Using logs for forensics after a data breach

08.11.2010
Despite the best precautions, it is impossible to protect your network against every attack. When the inevitable happens, your log data can be critical for identifying the cause of the breach and collecting evidence for use in the legal system. That is, if your logs were properly configured before the breach happened.

Log files are generated by all data processing equipment every time an activity takes place.  It is an electronic fingerprint with an added element: we know at what time that fingerprint was generated, so we are able to reconstruct what happened and in what order. Analyzing logs is the primary way of doing forensics, and properly managed logs can also be used as evidence in a court of law for prosecution purposes.

When you enable logs you can typically specify: 1) the severity level, which essentially specifies how severe the event needs to be to deserve creating a log message and 2) the level of detail captured in the log message, the so-called verbose level.

There are eight standard severity levels, from high-severity level 0 (called emergency, in which only emergency and extremely critical events are logged) to low-severity level 7 (called debug, in which almost any minute event is logged).

Verbose levels are less standards and vary on the vendors, makes and models of equipments.

The tradeoffs are obvious:

High severity, low verbose level:

* Few messages; each message is short.

* Little storage requirement, but you won't know much about what happened.

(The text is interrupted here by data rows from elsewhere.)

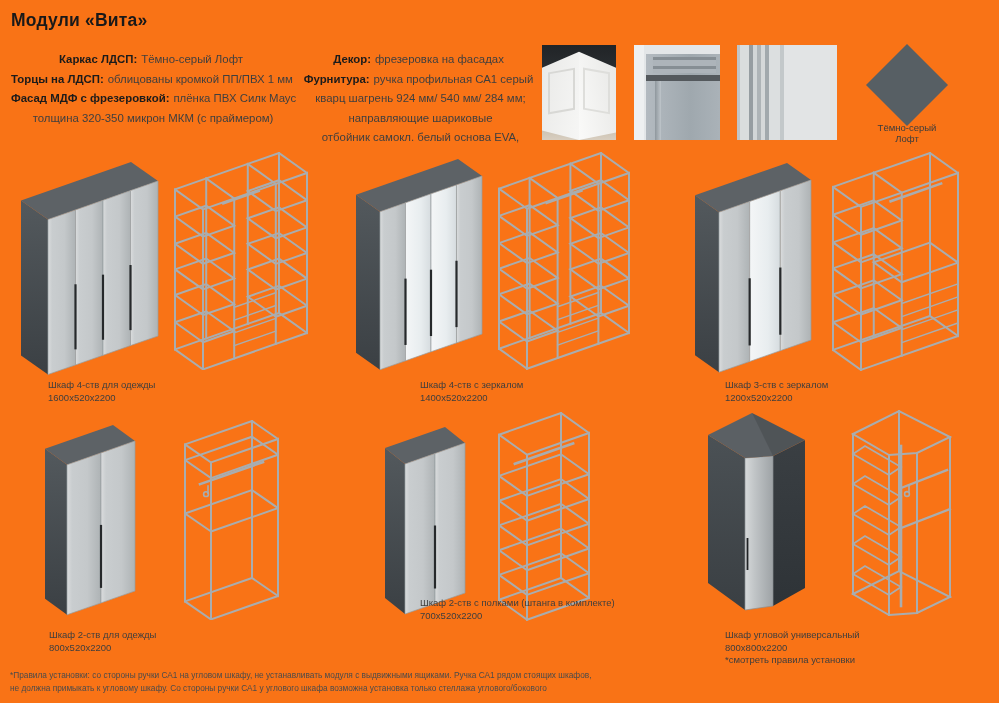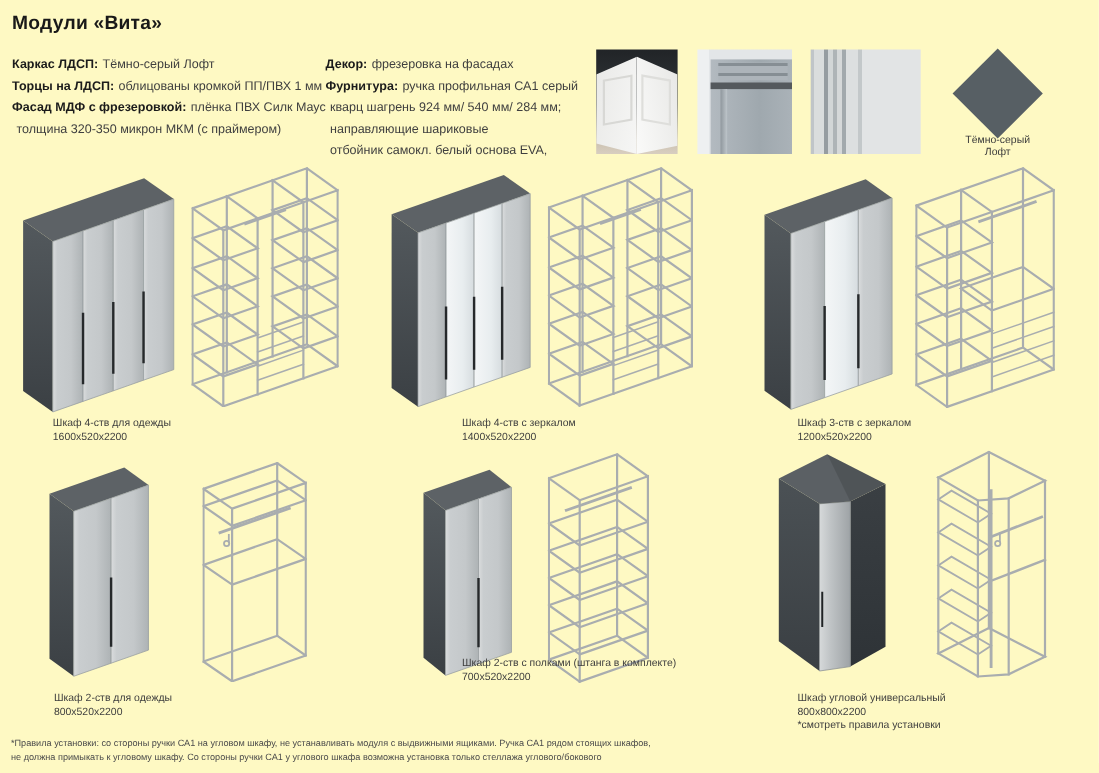--- a/index.html
+++ b/index.html
@@ -1,19 +1,19 @@
 <!DOCTYPE html>
 <html><head>
 <meta charset="utf-8">
 <style>
   html,body{margin:0;padding:0;background:#fff;}
-  .canvas{position:relative;width:999px;height:703px;background:#fef9c3;overflow:hidden;
+  .canvas{position:relative;width:999px;height:703px;background:#f97316;overflow:hidden;
           font-family:"Liberation Sans", sans-serif;color:#222;}
   .title{position:absolute;left:11px;top:10px;font-size:17.5px;font-weight:bold;color:#191919;letter-spacing:.2px;}
-  .spec-col{position:absolute;top:50px;font-size:11.4px;color:#3f3f3f;}
+  .spec-col{position:absolute;top:50px;font-size:11.4px;color:#3f3f3f;text-align:center;}
   .spec-left{left:11px;width:280px;}
   .spec-right{left:296px;width:245px;}
   .spec-line{height:19.5px;line-height:19.5px;white-space:nowrap;}
   .spec-label{font-weight:bold;color:#1b1b1b;margin-right:4px;}
   .photo{position:absolute;top:45px;height:95px;overflow:hidden;}
   .photo1{left:542px;width:74px;background:linear-gradient(180deg,#212427 0%,#2e3235 38%,#3a3e41 52%,#c9bfae 86%,#d8cec0 100%);}
   .p1l{position:absolute;left:0;top:0;bottom:0;width:50%;background:linear-gradient(100deg,#e9e9e7,#f6f6f5);
        clip-path:polygon(0 24%,100% 7%,100% 100%,0 90%);}
   .p1r{position:absolute;left:50%;top:0;bottom:0;width:50%;background:linear-gradient(260deg,#e7e7e5,#fafaf9);
        clip-path:polygon(0 7%,100% 24%,100% 92%,0 100%);}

Low severity, low verbose level:

* Many messages; each message is short.

* Medium storage requirement and you will know when something happens, but you won't know much about what happened.

High severity, high verbose level:

* Few messages; each message is long.

* Medium storage requirement and you will be able to tell a lot about critical events but there's many events in which you’ll have no visibility at all.

Low severity, high verbose level:

* Many messages, each message is long.

* High storage requirements but you'll know a lot about any event happening.

The right approach is to apply a risk-management method to your logs. As such, you identify the set of systems that are important for you to keep logs from.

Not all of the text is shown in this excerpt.